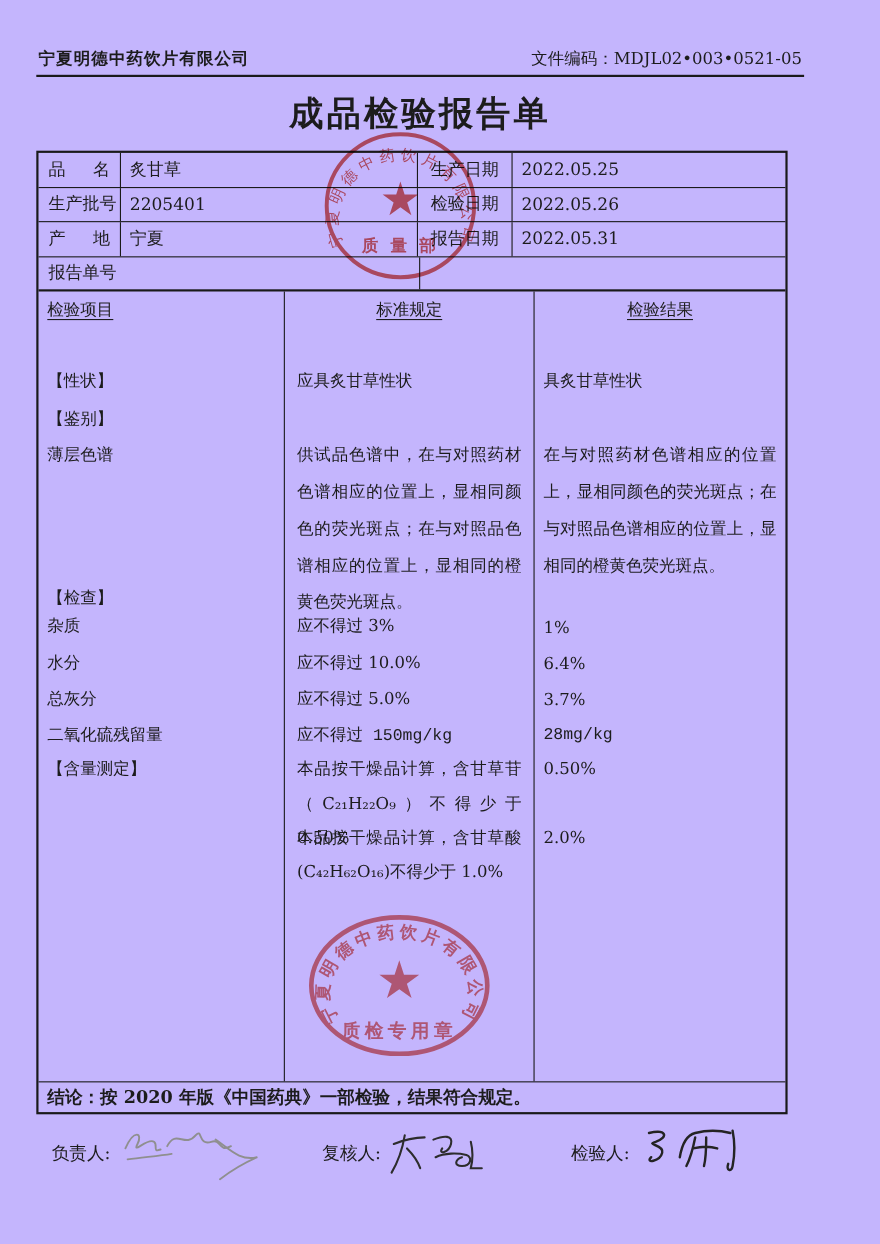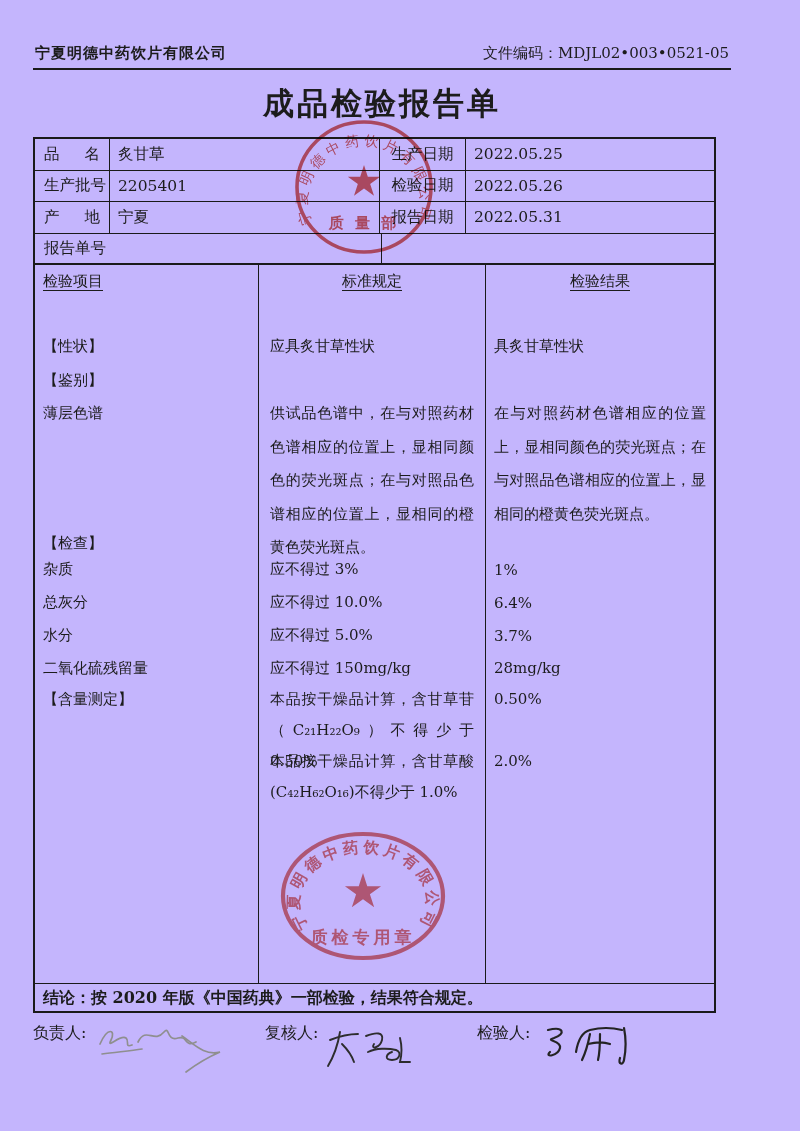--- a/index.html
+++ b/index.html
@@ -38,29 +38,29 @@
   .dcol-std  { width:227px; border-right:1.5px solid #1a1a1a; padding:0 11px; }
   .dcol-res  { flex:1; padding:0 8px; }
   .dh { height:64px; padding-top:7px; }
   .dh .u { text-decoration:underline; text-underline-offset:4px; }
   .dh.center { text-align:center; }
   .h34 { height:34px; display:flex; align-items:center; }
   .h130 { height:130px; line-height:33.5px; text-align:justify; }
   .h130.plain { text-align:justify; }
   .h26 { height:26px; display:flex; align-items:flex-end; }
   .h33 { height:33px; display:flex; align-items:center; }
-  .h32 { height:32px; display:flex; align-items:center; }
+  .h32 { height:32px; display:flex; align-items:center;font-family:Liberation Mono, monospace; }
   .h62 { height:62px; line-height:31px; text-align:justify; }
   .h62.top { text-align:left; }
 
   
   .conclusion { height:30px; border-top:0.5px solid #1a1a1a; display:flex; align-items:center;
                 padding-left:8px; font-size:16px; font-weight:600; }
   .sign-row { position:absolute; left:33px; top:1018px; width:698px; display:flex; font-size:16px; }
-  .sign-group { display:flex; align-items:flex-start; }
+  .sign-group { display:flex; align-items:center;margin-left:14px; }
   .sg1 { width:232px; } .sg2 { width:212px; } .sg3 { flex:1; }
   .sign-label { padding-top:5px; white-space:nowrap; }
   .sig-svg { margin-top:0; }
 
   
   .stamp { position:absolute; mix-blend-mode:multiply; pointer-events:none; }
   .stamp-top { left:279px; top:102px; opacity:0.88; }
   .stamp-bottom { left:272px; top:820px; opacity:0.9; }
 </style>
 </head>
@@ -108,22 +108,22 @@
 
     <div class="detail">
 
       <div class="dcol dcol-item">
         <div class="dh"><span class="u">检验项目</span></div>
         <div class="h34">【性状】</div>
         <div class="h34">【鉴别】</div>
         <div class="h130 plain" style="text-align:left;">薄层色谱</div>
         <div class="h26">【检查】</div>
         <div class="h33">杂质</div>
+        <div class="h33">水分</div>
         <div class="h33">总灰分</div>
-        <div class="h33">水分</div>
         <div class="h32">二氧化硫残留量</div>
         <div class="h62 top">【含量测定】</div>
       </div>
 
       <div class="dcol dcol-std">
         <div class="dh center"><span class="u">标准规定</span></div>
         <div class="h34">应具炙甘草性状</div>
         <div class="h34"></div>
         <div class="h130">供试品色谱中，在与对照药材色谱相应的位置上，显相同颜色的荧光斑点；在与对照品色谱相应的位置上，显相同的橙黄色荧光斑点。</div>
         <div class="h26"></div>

----

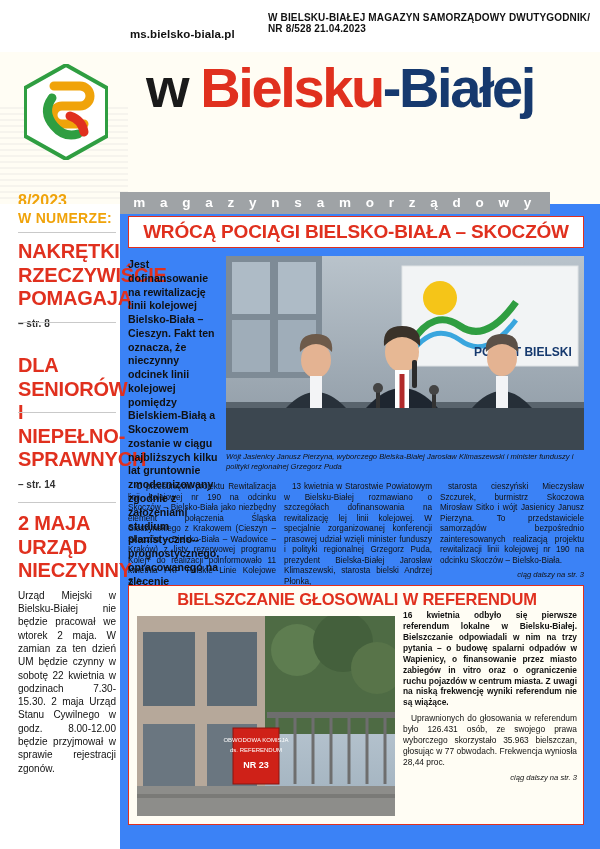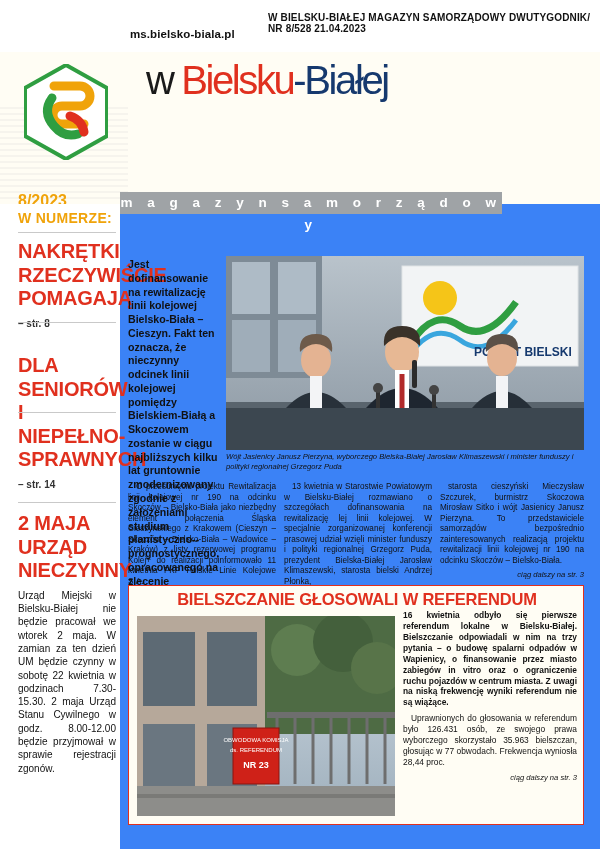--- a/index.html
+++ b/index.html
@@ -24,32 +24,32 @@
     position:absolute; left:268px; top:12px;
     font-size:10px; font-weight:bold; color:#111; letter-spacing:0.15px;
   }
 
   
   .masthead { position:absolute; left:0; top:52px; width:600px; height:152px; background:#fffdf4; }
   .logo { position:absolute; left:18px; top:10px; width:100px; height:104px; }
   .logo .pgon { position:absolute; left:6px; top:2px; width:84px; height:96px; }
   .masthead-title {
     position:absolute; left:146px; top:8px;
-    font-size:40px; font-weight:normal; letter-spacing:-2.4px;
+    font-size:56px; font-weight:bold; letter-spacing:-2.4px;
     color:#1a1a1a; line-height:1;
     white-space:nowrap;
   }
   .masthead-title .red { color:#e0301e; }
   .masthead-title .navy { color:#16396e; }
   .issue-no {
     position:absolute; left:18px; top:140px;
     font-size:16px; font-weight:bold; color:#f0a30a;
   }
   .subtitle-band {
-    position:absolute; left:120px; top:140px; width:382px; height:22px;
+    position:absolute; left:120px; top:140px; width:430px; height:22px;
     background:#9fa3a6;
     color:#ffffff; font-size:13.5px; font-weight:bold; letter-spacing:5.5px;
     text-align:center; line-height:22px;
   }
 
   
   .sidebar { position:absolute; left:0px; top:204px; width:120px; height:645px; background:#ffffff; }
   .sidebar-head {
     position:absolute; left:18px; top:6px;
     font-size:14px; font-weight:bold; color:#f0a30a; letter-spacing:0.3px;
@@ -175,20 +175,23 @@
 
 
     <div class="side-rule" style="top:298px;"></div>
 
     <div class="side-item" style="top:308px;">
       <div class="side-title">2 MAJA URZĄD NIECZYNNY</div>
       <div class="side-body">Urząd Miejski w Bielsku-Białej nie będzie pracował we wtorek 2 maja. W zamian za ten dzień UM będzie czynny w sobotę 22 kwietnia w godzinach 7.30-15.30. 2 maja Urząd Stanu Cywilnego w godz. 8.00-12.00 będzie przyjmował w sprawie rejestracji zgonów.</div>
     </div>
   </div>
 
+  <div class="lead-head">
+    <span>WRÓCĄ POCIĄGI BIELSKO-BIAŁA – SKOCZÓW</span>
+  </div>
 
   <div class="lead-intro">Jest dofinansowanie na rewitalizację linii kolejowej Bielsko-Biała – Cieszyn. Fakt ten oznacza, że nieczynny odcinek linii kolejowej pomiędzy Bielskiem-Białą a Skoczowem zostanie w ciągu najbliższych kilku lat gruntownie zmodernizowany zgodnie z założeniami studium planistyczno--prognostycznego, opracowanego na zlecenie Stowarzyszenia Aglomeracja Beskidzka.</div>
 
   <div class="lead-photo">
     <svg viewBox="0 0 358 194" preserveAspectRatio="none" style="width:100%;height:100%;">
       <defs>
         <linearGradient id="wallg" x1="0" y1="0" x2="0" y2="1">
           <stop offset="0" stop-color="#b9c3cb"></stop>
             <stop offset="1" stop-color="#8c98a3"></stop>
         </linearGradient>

----

## Exercise
Review the preceding data and report every line that includes the string "masthead".

## Response area
   .masthead { position:absolute; left:0; top:52px; width:600px; height:152px; background:#fffdf4; }
   .masthead-title {
   .masthead-title .red { color:#e0301e; }
   .masthead-title .navy { color:#16396e; }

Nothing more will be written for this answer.